Saturday, November 30, 2013

What Is The Purpose of My Life?

What is the purpose of life? Sometimes life can knock you down, and you wonder why. Why is life so hard? Why are so many negative things happening? Why me? What did I do to deserve this? I cannot handle this! We have so many negative thoughts about life when life throws us curve balls and shoves us down to the depths of despair; depths so deep that at the moment of despair it seems impossible that we could ever climb out of the depths and stand on level ground.

I am here to tell you that if you are in a trench so deep that you cannot even see light, it is possible to get out! It may not be easy, but it is possible. Darkness is not fun! The negative things in life are not fun! But darkness, tribulation and negative events are needed to grow, develop, and fly high above the trenches you were once in. 

I have been in many dark places throughout my young life. Places I would never want to go back to. Places so dark, I wanted to end them right then and there. But I stayed strong and kept moving forward, hoping that one day I would see even a fragment of light. It was little flashes of light along the way that gave me the strength to hold on for just one more day. I had to take life one day, and sometimes even one step, at a time. In these moments, the question of, "What is the purpose of my life?" runs rampantly through the head. "Why should I do _____ if _______ is just going to happen? If all this trials are going to be thrown at me, why should I even move forward?" 

You NEED to live! You NEED to keep moving forward and let these trials change you! Going through the hard times of life, it is sometimes hard to see what you could offer the world, but these trials are just preparing you to change the world and to do things you never saw possible. 

The trials I have had have been the hardest things I have ever had to face, but looking back at them, I am grateful for the person I have become because of them. I see that I could not be this person without the specific trials I have had to face, fight, and triumph over. 

I used to hate myself, literally despise the person I was. I LOVE myself now, and it is not just because I randomly started loving who I was. The love I have for myself came from the trials in my life and the trenches I was stuck in. The trenches I had to fight to get out of. The trenches that took all my strength and power to get out of. And yes, I got out of the trenches, but because of the strength I gained from climbing out, I am not just standing over the trench, but I am soaring high in the sky.
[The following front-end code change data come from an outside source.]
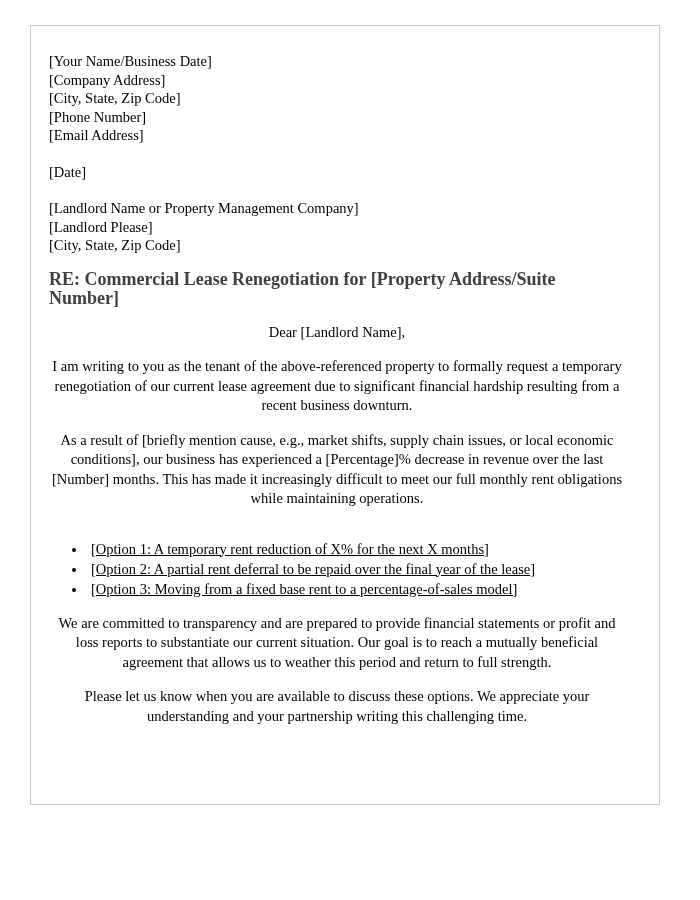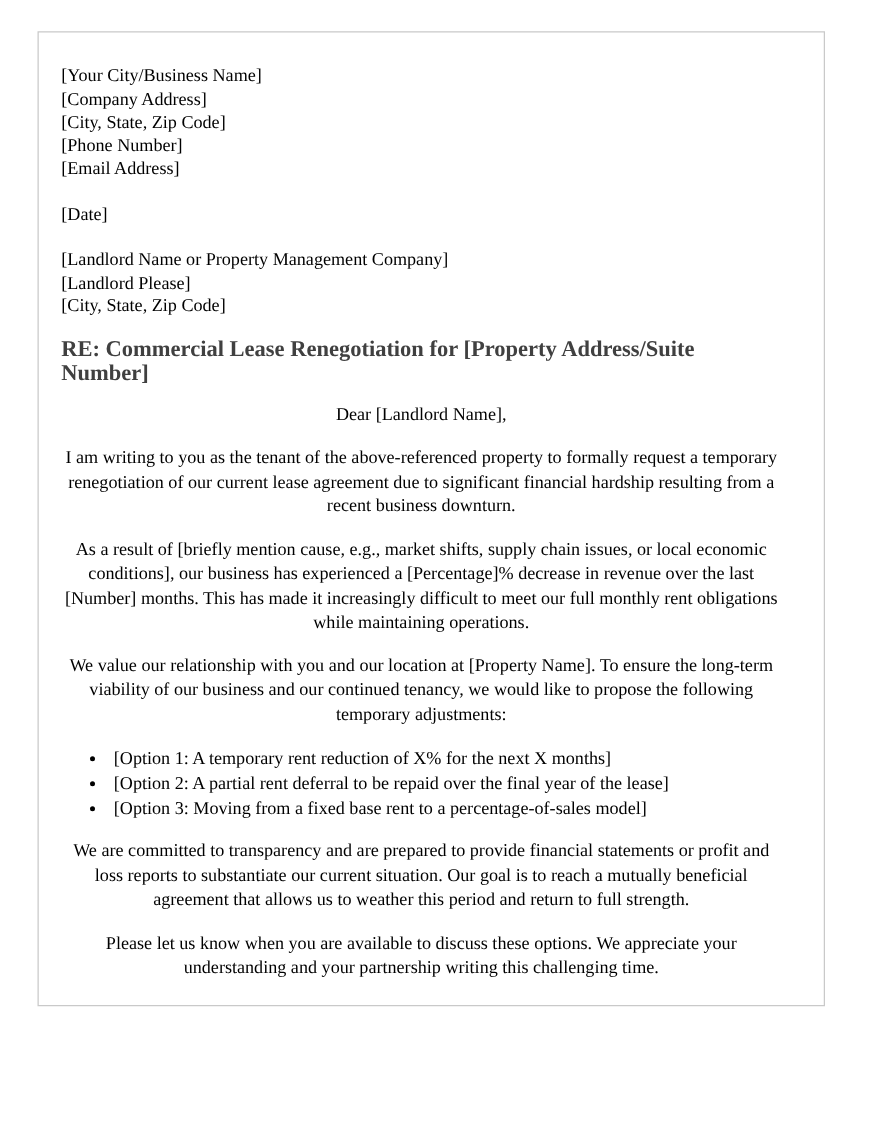"[Your City/Business Name]" div.line { text: City/Business Name -> Name/Business Date }
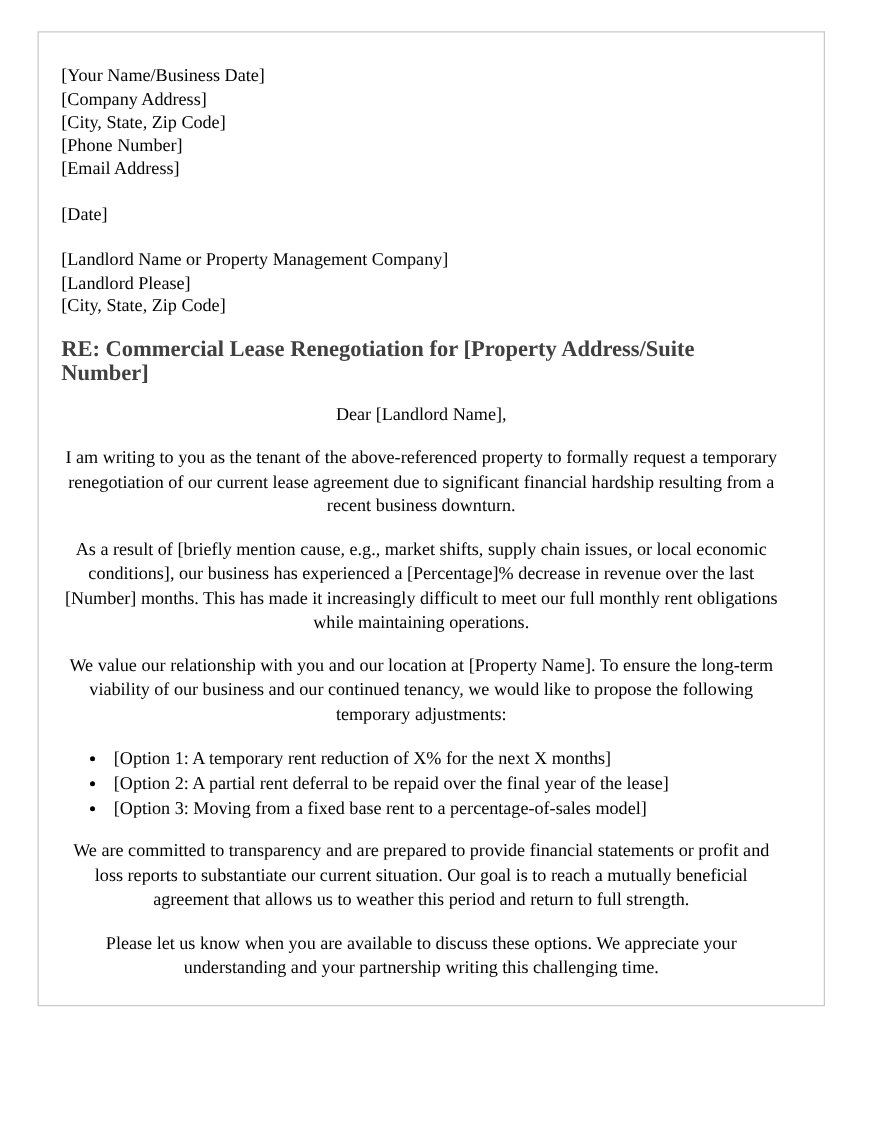"We value our relationship with" p.para { html: <p>We value our relationship with you and our location at [Property Name]. To ensure the long-term viability of our business and our continued tenancy, we would like to propose the following temporary adjustments:</p> -> none }
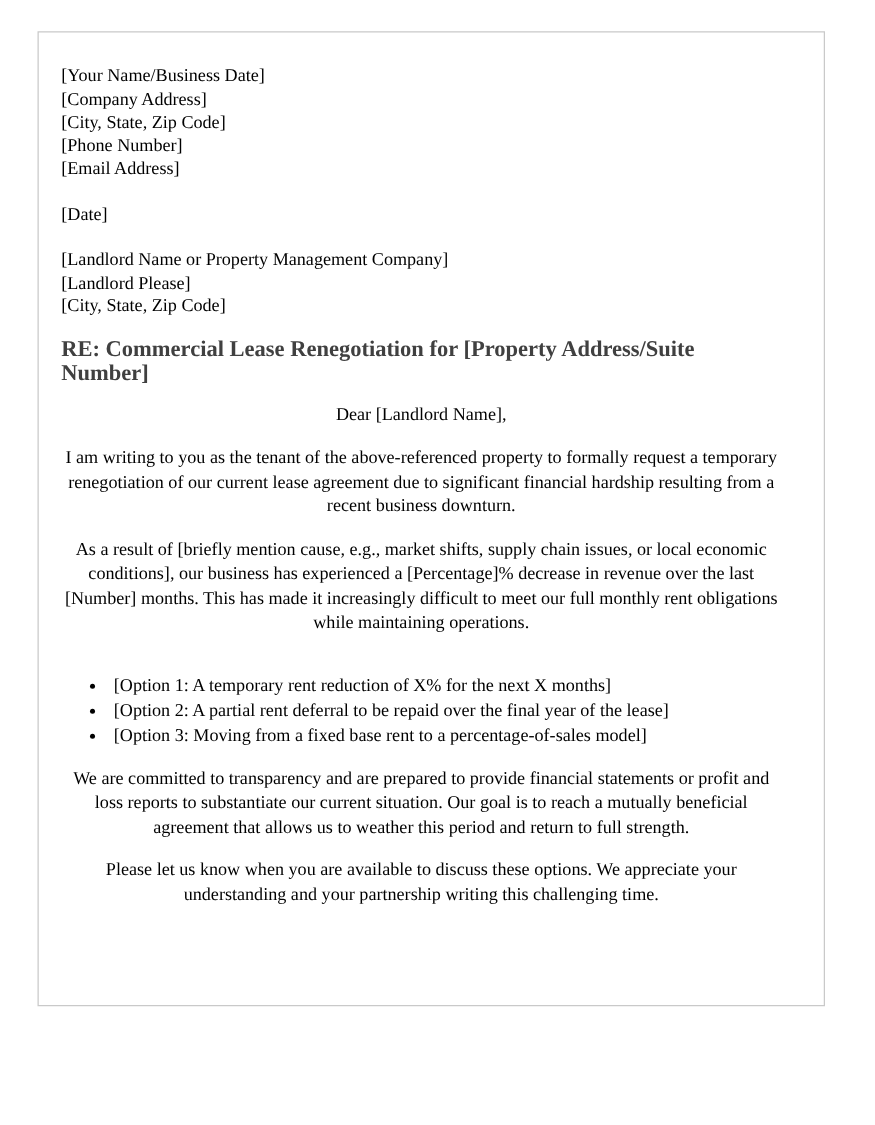"[Option 1: A temporary rent" ul.options li { text-decoration: none -> underline }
Seeing the beauty that is surrounding the trench I was once in, contemplating whether to move forward or not. So move forward, persevere through whatever you have to face today, and take it just one step at a time. You can do it! Your life has so much purpose. You will see your purpose only if you continue forward until the day you will soar high above and see why you are here, and how you can change the world! Just one step.

Aw.


Friday, November 29, 2013

Don't Expect, Accept!

I do not know how many times in my life I have expected something, and when that something didn't happen, I became extremely disappointed.  Life can be hard, circumstances can be hard, but as we accept our circumstances, we are able to find joy in the moment and not be disappointed when our expectations not met. 

I have found that the only thing I have control over is the here and now. I do not have control over the past, and I do not have control over the future,but I do have control over this moment. The now. So what am I going to do with the now? I am not perfect, nor will I ever be, but I can strive to be my best self the "now" will allow. I can strive to be okay with my imperfections that I have within the "now." Imperfections only mean room for improvement. When you expect perfection, you will only find disappointment. When you accept imperfection, you allow yourself to grow and fly higher than ever imagined. 

I have learned from mistakes I have made, disappointment I have felt, and the impossibility of always trying to be perfect crushing me. Not a fun place to be! It is impossible to be perfect, so why do we expect perfection within ourselves? 

I have learned that all I truly can control is the now. As I have learned to accept what I cannot control, and use what I can control for my benefit, I have found that accepting is so much more freeing than expecting. 

Yes, we can have dreams and reach for the stars, but we do not know exactly what the future holds, so we need to accept the now, and work towards what we want in the future. As we work towards our dreams, we will get some of what we may expect, but we will also have unseen events, change in circumstances, loss, and pain that may all stunt our progress. We need to learn to allow these roadblocks to work within us to make us better than we would have ever been without them! When difficult times arise, and they will, we need to choose now to allow them to benefit us, and not allow them to destroy us.